Growing in clusters and well cocooned in a thistle-like brush, this non-indigenous species has begun to bud on the south-western side of Pular. The stratovolcano has been active for some time now, emitting noxious fumes that have kept researchers and volcanologist rife with both anticipation and abundant caution. As the area is not stable, we are unsure if the flora emit carbon dioxide or not, though other plant species in the area seem to be dwindling which would indicate a rise of gaseous fumes that smother what sparse life is able to grow there.
Recent reports seem to indicate that when the bud has reached maturity, it will detach from the stem allowing for a new bud to form. This naturally occurring ‘dead-head’ process releases the buds in what might be referred to as a rhythmic pulse. Once the buds separate from the mother plant, they begin gathering in small clusters, making their way toward the western shoreline of Chile along the Pacific Coast. There is a sense of waiting, a pregnant pause if you will, in the tension forming in the seemingly endless row of invaders.

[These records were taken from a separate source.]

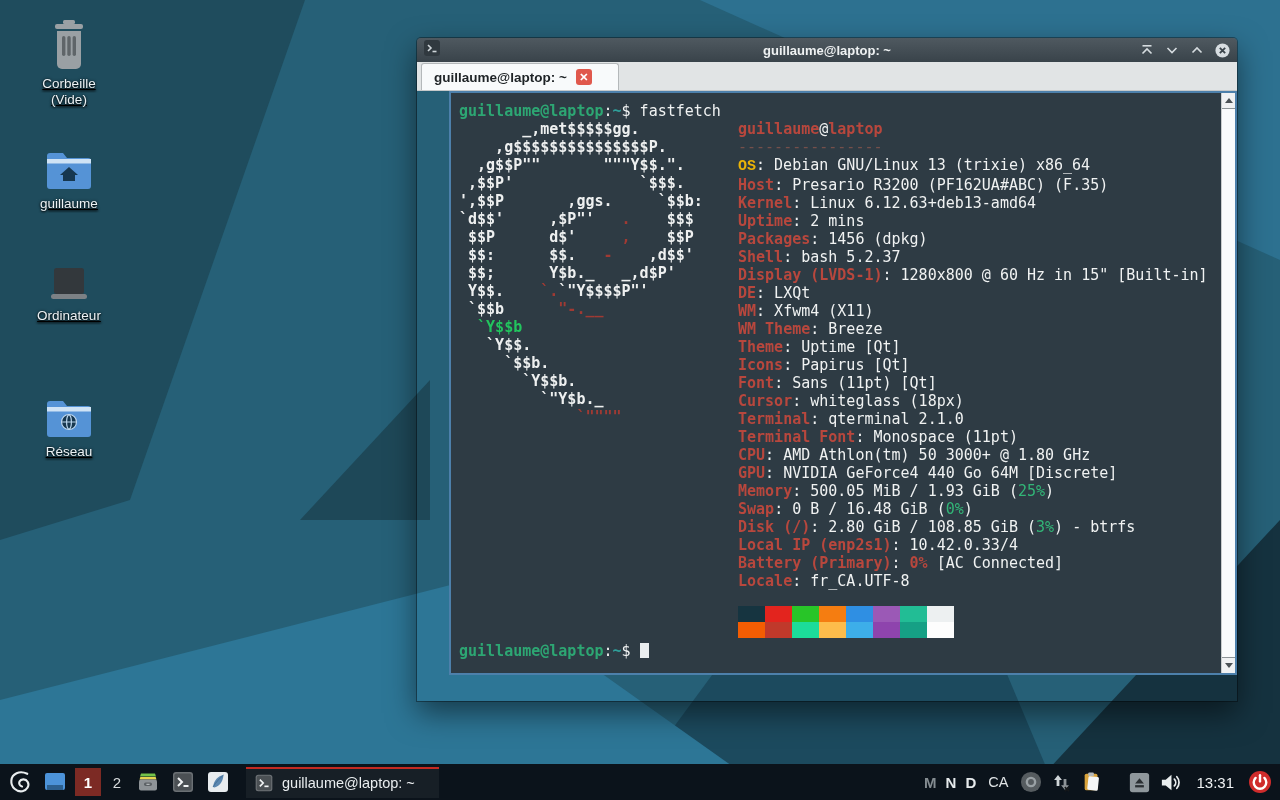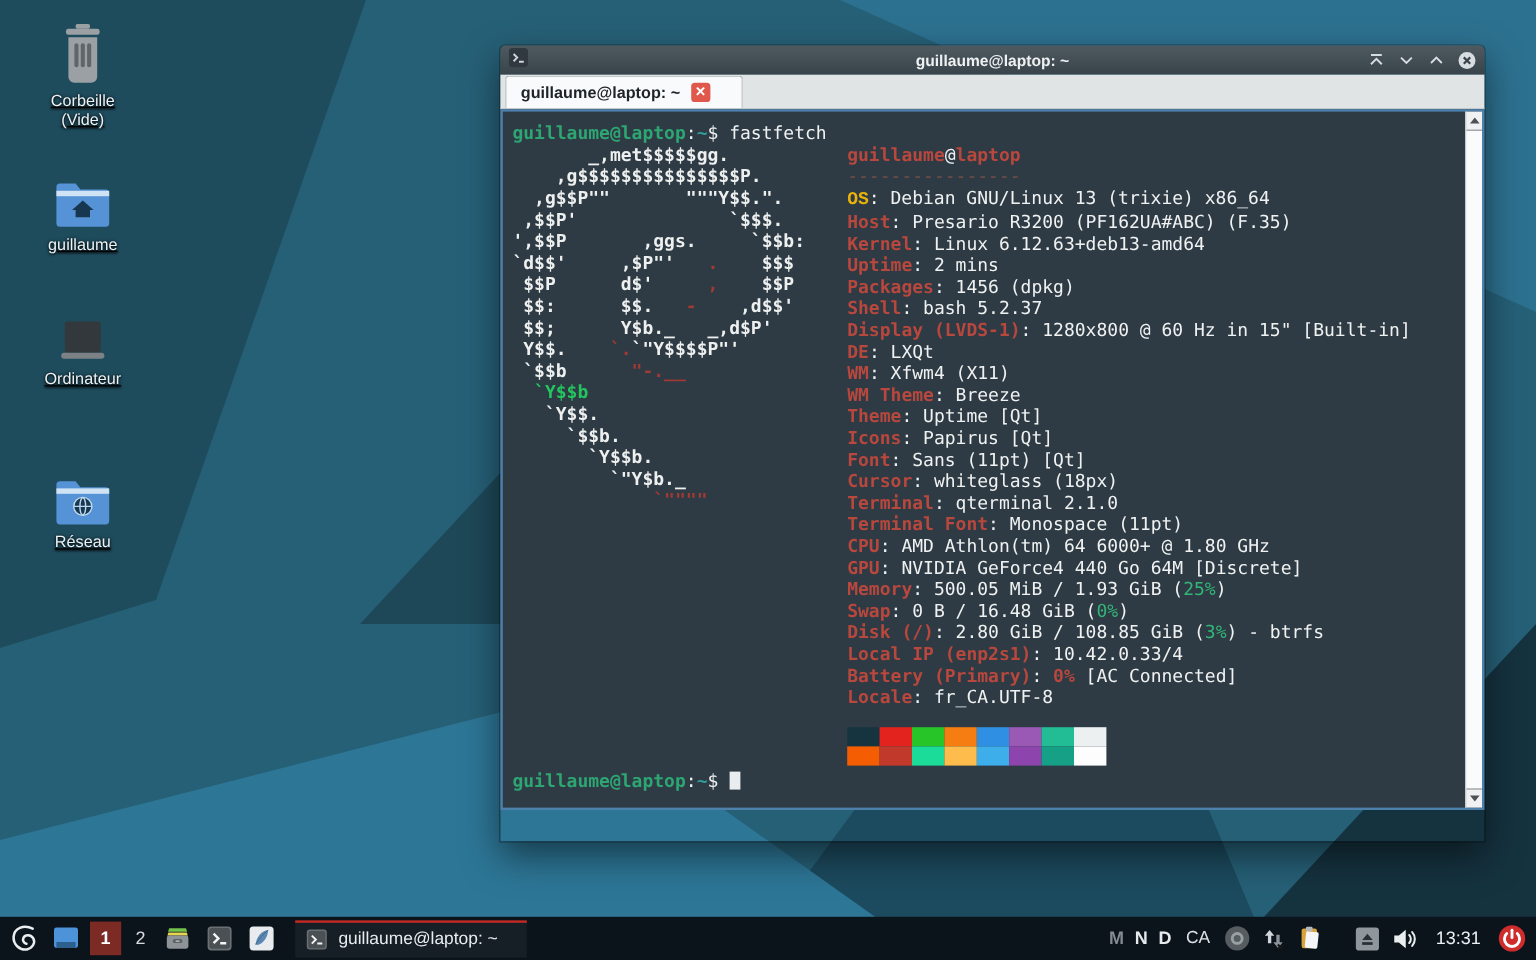--- a/index.html
+++ b/index.html
@@ -203,7 +203,7 @@
     </div>
   </div>
 
-  <div class="term-area" style="background: rgb(46, 59, 68);">
+  <div class="term-area" style="background: rgb(46, 59, 68); margin-left: 32px;">
     <div class="term-content" id="term">
       <pre class="tline" id="prompt1" style="top:9px;"><span class="sg-user" style="color: rgb(45, 166, 115);">guillaume@laptop</span><span class="sg-fg" style="color: rgb(240, 242, 242);">:</span><span class="sg-tilde" style="color: rgb(47, 159, 154);">~</span><span class="sg-fg" style="color: rgb(240, 242, 242);">$ fastfetch</span></pre>
       <pre class="tline" id="artpre" style="top:27px;"><span class="sg-art" style="color: rgb(238, 240, 240);">       _,met$$$$$gg.</span>

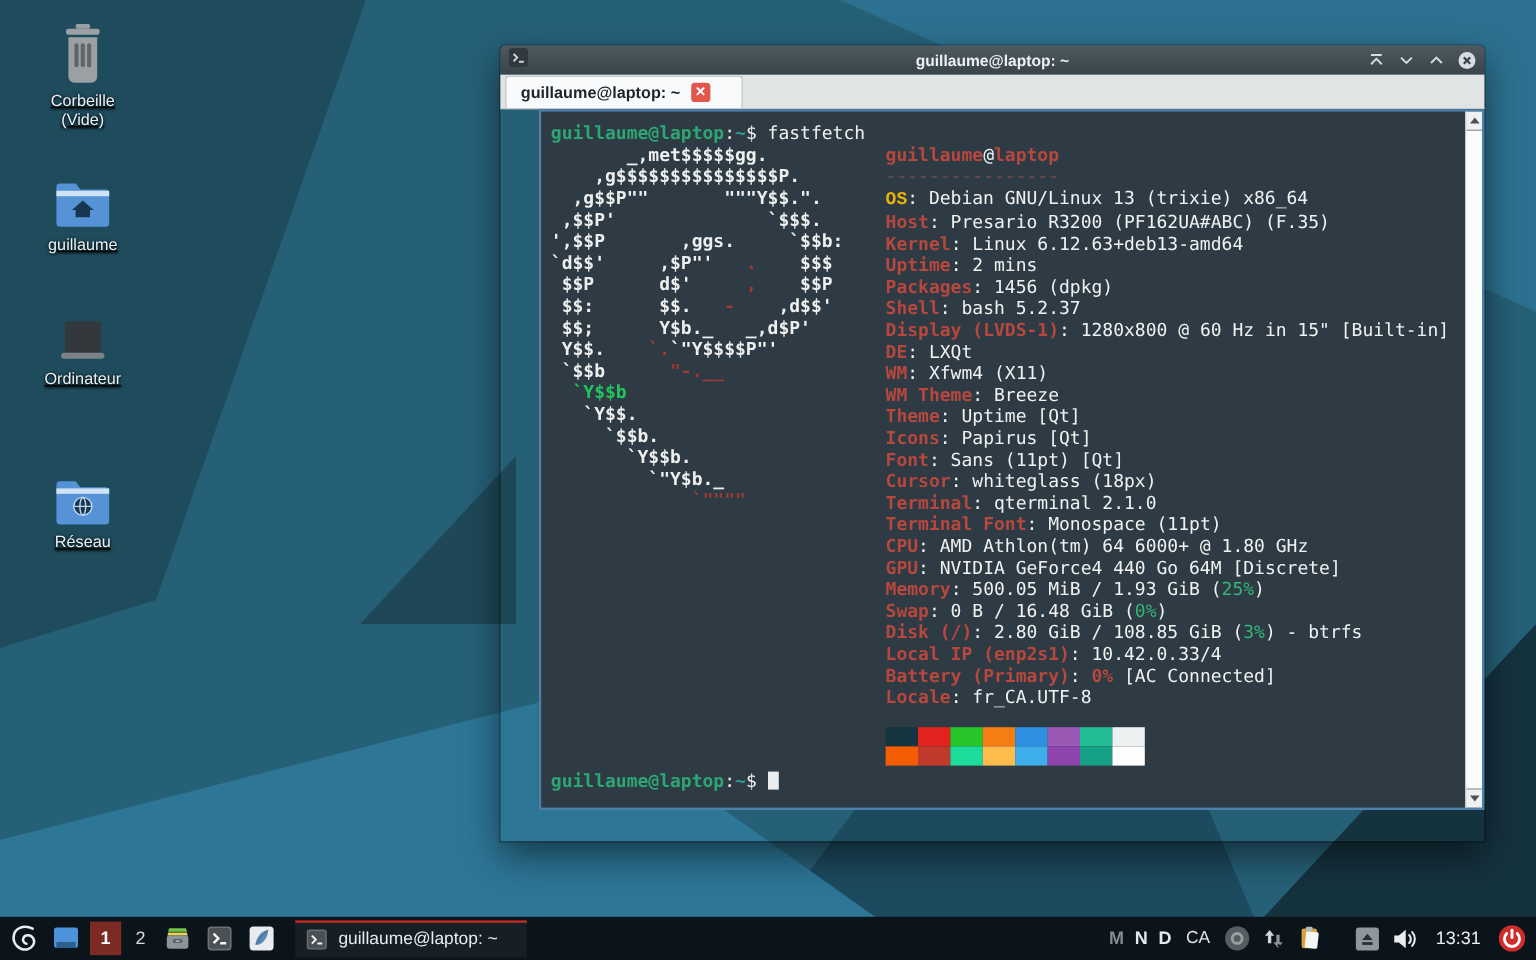--- a/index.html
+++ b/index.html
@@ -241,7 +241,7 @@
 <span class="sg-label" style="color: rgb(184, 71, 61);">Cursor</span><span class="sg-fg" style="color: rgb(240, 242, 242);">: whiteglass (18px)</span>
 <span class="sg-label" style="color: rgb(184, 71, 61);">Terminal</span><span class="sg-fg" style="color: rgb(240, 242, 242);">: qterminal 2.1.0</span>
 <span class="sg-label" style="color: rgb(184, 71, 61);">Terminal Font</span><span class="sg-fg" style="color: rgb(240, 242, 242);">: Monospace (11pt)</span>
-<span class="sg-label" style="color: rgb(184, 71, 61);">CPU</span><span class="sg-fg" style="color: rgb(240, 242, 242);">: AMD Athlon(tm) 64 6000+ @ 1.80 GHz</span>
+<span class="sg-label" style="color: rgb(184, 71, 61);">CPU</span><span class="sg-fg" style="color: rgb(240, 242, 242);">: AMD Athlon(tm) 50 3000+ @ 1.80 GHz</span>
 <span class="sg-label" style="color: rgb(184, 71, 61);">GPU</span><span class="sg-fg" style="color: rgb(240, 242, 242);">: NVIDIA GeForce4 440 Go 64M [Discrete]</span>
 <span class="sg-label" style="color: rgb(184, 71, 61);">Memory</span><span class="sg-fg" style="color: rgb(240, 242, 242);">: 500.05 MiB / 1.93 GiB (</span><span class="sg-green" style="color: rgb(50, 181, 119);">25%</span><span class="sg-fg" style="color: rgb(240, 242, 242);">)</span>
 <span class="sg-label" style="color: rgb(184, 71, 61);">Swap</span><span class="sg-fg" style="color: rgb(240, 242, 242);">: 0 B / 16.48 GiB (</span><span class="sg-green" style="color: rgb(50, 181, 119);">0%</span><span class="sg-fg" style="color: rgb(240, 242, 242);">)</span>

One can only deduce that a sufficient number have gathered as the thousands of buds lining the shore have begun to mobilize. Waves of what look like gray sleigh bells have entered the water, and appear to be moving with intent toward the continental shelf.
Two weeks have passed, and what we initially believed to be floral pods are clearly presenting as small aquatic beings. Unlike the naturally occurring creatures in the depths of the ocean, these lifeforms appear to be toxic to any fish, crustacean, or invertebrates they manage to hunt down or infiltrate. At this rate, predictive algorithms suggest all life in our oceans will be consumed within a matter of twelve to fourteen months, though I would posit that figure to be munificent of the actual impending depletion. As more buds bloom, detach, and make their way to the water, I would suggest that six months of life left on planet Earth is a generous estimate.